Она передумала, хотя он бы предпочел обратное. Мысли только мешают в
такой ситуации.
- Это не должно было случиться, - проговорила Ариэль, подтверждая его
худшие подозрения.
- Но случилось, - произнес он с неопровержимой мужской логикой.
- Это недолжно было, случиться, - повторила она более резко. - И мы оба
знаем, как все это глупо и неправильно.
Зик улыбнулся и попытался обнять ее крепче, инстинктивно прибегая к чарам
и лести.
- Ну почему ж неправильно? - промурлыкал он.
- Ах, я и забыла, что для тебя нет ничего неправильного, когда доходит до
секса! - Ее голос звенел, как колючие льдинки. - Но некоторые из нас более
разборчивы. Так что пусти меня!
Уязвленный ее холодностью, Зик подчинился.
- Ты никогда не была такой ледяной, - дрожащим голосом проговорил он.
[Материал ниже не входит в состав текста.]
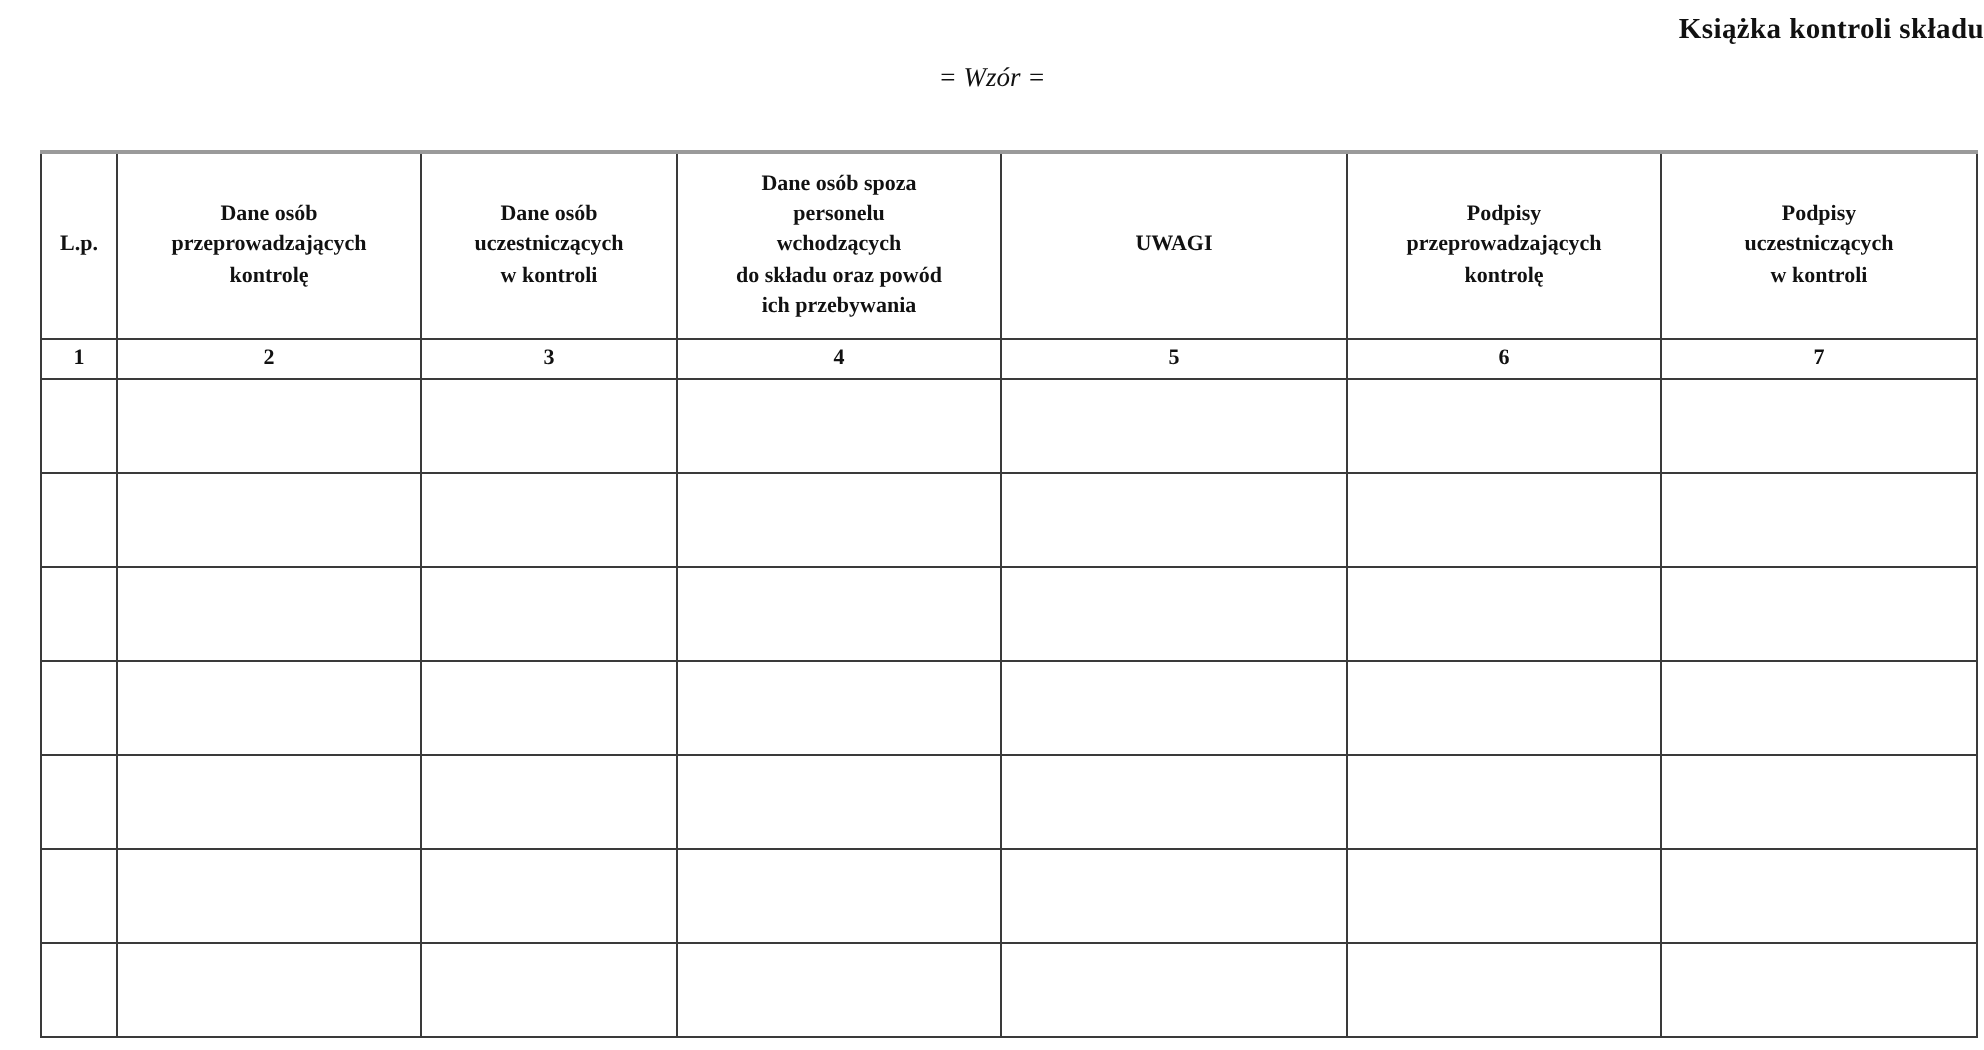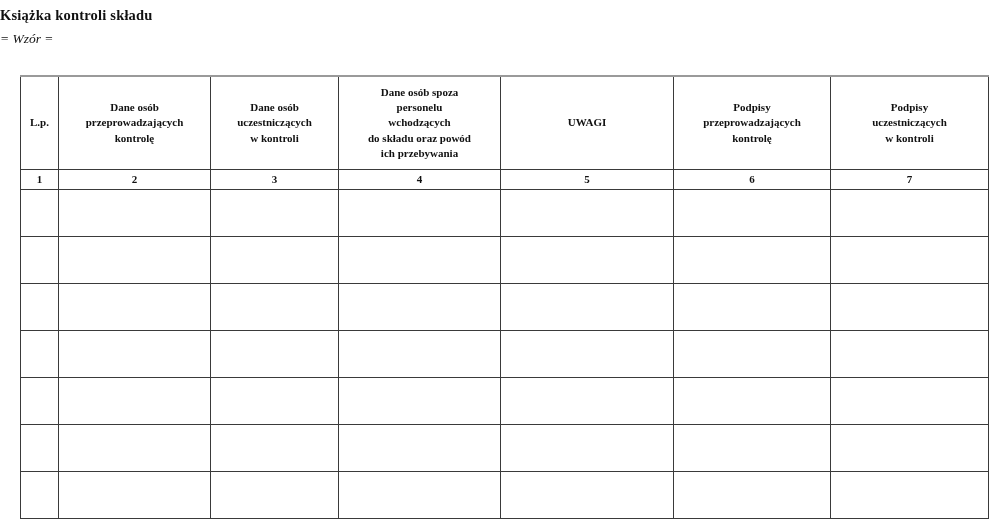--- a/index.html
+++ b/index.html
@@ -19,7 +19,7 @@
   .doc-title {
     margin: 0;
     padding-top: 7px;
-    text-align: left;
+    text-align: right;
     font-size: 14.5px;
     font-weight: bold;
     letter-spacing: 0.2px;

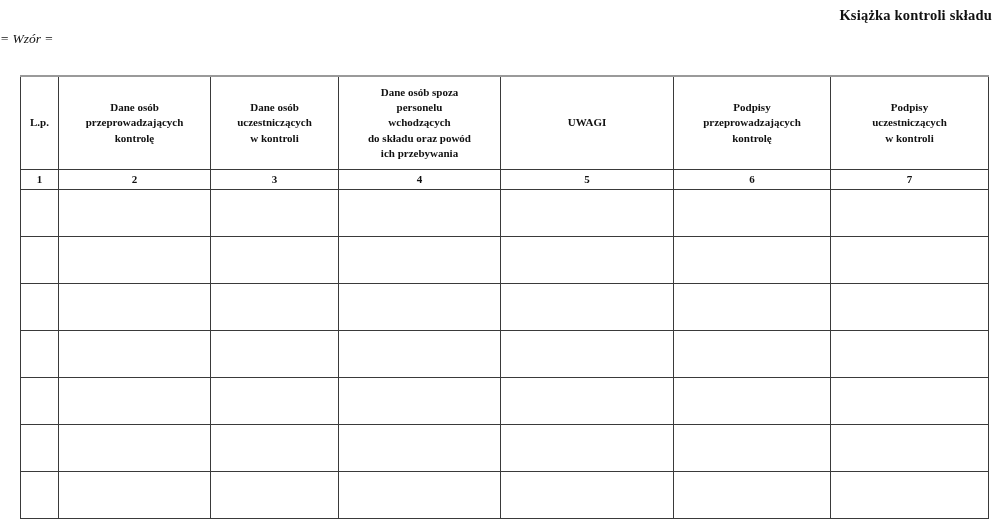--- a/index.html
+++ b/index.html
@@ -27,7 +27,7 @@
   .doc-subtitle {
     margin: 0;
     padding-top: 7px;
-    text-align: left;
+    text-align: center;
     font-size: 13.5px;
     font-style: italic;
     font-weight: normal;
- Я никогда не была много чем. - Она скрестила на груди руки, поеживаясь,
словно от холода. - Но это было до того, как я нашла мужчину, который клялся
мне в любви, в постели с другой женщиной.
Глава седьмая
Ариэль стояла у окна своей затемненной спальни, пылающая, дрожащая, ее
взгляд был прикован к Зику, застывшему у бассейна. Он не последовал за ней,
когда она развернулась и ушла в дом, хотя в душе она надеялась на это. Он
даже не попытался остановить ее.
Как в прошлый раз.
Ничего не отрицая.
И не извиняясь.
Он просто выглядел... страдающим от боли, подумала Ариэль, словно она
несправедливо обвинила его в каком-то гнусном преступлении. Не будь
свидетельства у нее перед глазами, не поймай его лично в момент измены, она
бы действительно поверила в его оскорбленную невинность.
Но она поймала его. С окровавленными руками. В момент совершения
преступления. Ну хорошо, признала она, не в самый момент. Однако той ужасной
ночью ей довелось убедиться, насколько была права ее мать относительно Зика:
ему нельзя доверять, особенно если речь идет о женщинах. А она не может жить
с человеком, которому не доверяет. Здесь даже неважно, насколько сильно она
его любит.
Сердце Ариэль подпрыгнуло, когда Зик неожиданно повернулся и посмотрел на
окна ее спальни. Он не отводил глаз, и ей показалось, что он видит ее,
стоящую и смотрящую на него, за длинными атласными шторами, закрывающими
стеклянную дверь. Ариэль затаила дыхание и ждала... ждала. Но его широкие
плечи приподнялись во вздохе, рука скользнула по волосам, и он отвернулся и
исчез в темноте за бассейном. Он ушел. Снова. Не попытавшись увидеть ее или
объясниться. Ощущение сокрушительного поражения прокатилось по всему телу
Ариэль, стоявшей и смотревшей ему вслед.
Да, иммунитет на Зика у нее так и не выработался за эти двадцать пять
лет. Один взгляд, одно прикосновение, один поцелуй - и она вернулась туда,
откуда начинала... Женщина для одного мужчины - она безнадежно, отчаянно,
бесповоротно влюбилась в мужчину, который никогда не удовлетворялся
единственной женщиной. Это она понимала уже тогда, восемнадцатилетней
девочкой, когда колебалась, принимать у него кольцо или нет.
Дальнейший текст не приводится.